While we're on the subject of heroes in tights, Interlibrary Loan secured for me some interesting collections of '60s comic books: Magnus, Robot Fighter (far future, humanity spoiled by robot servants, some uppity ones always trying to take over) and Doctor Solar (radiated scientist can turn into any form of energy), very cleanly and attractively drawn. I also devoured the first couple of years of a great forgotten newspaper strip, Jack Kent's King Aroo, a whimsical, sophisticated, self-conscious hipster fairy-tale comedy, similar in many ways to Pogo and also to Tove Jansson's Moomin, all of which are now being steadily reprinted. I hope you're taking notes.
16. Simon and Kirby Crime is a reasonably handsome volume of obscure crime comics by Joe Simon and Jack Kirby. Some are "true stories" of famous criminals. Early titles are perfunctory, while the later, longer, more interesting examples are romance hybrids narrated by a tough, sadder-but-wiser dame who, in the last panel, is often glad to be where she belongs scrubbing floors or working as a secretary. Only one story promises the heroine a husband waiting when she gets out of stir, so these stories go from the desire for freedom and thrills to a moral education that values properly gender-assigned self-reliance.

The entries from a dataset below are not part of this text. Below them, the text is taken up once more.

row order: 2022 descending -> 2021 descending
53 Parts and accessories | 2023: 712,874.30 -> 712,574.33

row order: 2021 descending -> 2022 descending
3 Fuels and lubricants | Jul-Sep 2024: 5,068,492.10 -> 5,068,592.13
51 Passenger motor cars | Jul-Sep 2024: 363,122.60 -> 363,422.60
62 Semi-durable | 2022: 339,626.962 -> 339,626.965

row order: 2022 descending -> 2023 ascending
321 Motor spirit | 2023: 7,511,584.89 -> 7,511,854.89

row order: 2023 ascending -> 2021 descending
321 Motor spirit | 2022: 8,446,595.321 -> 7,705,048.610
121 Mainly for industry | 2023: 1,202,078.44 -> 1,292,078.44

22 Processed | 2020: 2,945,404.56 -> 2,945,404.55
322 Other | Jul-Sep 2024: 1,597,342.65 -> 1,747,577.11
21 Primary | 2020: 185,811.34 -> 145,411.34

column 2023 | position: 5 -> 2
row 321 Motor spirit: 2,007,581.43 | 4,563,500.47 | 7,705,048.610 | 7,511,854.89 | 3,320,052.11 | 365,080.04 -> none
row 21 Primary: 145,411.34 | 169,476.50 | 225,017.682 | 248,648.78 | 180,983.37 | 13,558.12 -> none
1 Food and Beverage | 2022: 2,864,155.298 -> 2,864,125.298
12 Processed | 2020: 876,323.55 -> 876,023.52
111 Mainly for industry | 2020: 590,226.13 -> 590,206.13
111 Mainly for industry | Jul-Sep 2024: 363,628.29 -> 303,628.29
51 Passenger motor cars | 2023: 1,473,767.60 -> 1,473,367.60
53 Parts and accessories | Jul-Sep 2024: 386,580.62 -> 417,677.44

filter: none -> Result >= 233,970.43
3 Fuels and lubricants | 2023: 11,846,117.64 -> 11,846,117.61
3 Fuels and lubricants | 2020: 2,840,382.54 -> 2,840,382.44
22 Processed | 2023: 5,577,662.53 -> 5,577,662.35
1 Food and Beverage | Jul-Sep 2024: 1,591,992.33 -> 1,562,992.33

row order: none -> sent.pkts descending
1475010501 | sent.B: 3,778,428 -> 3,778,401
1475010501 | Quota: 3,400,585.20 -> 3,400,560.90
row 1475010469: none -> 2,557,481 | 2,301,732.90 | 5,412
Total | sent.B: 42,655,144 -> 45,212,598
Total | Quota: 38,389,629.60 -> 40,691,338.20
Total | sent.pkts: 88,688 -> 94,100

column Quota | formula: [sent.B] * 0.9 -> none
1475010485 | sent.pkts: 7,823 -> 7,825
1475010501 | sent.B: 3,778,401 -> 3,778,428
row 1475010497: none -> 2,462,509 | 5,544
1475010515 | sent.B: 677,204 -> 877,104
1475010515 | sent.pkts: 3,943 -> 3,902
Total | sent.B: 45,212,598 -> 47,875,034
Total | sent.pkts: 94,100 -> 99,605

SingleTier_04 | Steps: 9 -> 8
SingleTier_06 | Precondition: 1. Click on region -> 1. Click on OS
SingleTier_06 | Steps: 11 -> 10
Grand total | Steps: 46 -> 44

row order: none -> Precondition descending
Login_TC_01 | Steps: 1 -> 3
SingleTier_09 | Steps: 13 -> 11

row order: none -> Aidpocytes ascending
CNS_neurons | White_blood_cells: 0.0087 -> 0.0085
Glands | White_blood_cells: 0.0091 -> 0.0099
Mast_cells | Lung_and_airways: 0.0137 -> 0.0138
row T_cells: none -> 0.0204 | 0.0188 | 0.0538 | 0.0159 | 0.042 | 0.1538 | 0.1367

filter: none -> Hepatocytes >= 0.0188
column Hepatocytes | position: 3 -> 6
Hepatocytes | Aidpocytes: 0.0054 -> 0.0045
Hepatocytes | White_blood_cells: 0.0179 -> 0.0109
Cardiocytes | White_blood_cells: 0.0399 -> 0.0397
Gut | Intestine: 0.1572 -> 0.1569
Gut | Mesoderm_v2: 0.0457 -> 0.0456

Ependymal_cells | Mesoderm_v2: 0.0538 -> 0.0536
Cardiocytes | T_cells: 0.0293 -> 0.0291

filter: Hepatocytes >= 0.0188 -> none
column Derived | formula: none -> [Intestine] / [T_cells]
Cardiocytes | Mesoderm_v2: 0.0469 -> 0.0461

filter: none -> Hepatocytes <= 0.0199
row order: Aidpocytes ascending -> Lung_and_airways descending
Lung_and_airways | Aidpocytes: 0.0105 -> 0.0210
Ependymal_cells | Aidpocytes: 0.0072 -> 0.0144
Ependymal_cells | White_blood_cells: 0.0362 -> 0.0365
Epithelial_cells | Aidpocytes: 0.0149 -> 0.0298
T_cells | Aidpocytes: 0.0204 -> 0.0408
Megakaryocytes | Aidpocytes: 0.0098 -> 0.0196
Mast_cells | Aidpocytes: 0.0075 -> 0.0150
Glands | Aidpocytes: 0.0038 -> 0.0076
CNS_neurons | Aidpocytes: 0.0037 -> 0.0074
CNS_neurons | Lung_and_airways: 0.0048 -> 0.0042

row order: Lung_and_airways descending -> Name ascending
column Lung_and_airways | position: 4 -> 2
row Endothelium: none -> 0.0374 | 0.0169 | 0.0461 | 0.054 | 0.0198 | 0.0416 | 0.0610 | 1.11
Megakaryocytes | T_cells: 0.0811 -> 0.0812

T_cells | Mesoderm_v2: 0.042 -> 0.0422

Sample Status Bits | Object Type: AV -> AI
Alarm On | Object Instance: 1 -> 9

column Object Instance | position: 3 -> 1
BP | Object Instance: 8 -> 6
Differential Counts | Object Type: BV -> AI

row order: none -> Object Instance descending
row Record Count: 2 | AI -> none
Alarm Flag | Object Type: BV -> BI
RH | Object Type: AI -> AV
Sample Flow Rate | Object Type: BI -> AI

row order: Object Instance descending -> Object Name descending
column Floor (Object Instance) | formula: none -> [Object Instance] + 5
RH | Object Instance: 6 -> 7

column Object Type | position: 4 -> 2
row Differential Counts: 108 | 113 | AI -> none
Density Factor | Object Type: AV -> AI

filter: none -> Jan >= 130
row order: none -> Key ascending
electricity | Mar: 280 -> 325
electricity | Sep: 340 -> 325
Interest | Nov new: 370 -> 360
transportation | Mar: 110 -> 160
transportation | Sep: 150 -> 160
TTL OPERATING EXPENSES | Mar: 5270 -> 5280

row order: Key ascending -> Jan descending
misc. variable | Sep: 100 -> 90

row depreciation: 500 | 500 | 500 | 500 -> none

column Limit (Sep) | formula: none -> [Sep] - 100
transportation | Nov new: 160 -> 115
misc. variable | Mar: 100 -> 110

17. Unexplored Worlds by Steve Ditko is the second collection of his '50s material and shows, as the intro says, a quantum leap in visual innovation and narrative flow while drawing these horror and sci-fi parables. Some have political morals, like the one explaining that one planet has peace under an absolute monarch because only his family members live there while everyone else is a robot.
18. Jim Trombetta's "The Horror! The Horror!" is a beautifully designed showcase of covers and a few stories from the early '50s horror comics that alarmed America before the industry's Comics Code crackdown. Not only is this some truly revelatory artwork (despite the fact that you'd think this material has been well-covered -- well, it hasn't), but the brief textual pieces that in another book of this type would be throwaway fannish blather are brilliant. Trombetta combines scholarship, cultural analysis, and insight in a manner any recovering English major can admire. Get this puppy and feast your orbs and synapses!
19. Exit Wounds is by Rutu Modan, an Israeli woman in England. This is impressive: a simple/complex (simplex?) narrative of an Israeli cabbie and a tall rich woman who try to discover if the unidentified victim of a bombing is the cabbie's estranged father. Lines are clear and almost clumsy or primitive in composition, yet also delicately expressive, all in pastels. A fascinating interview with the artist closes the book.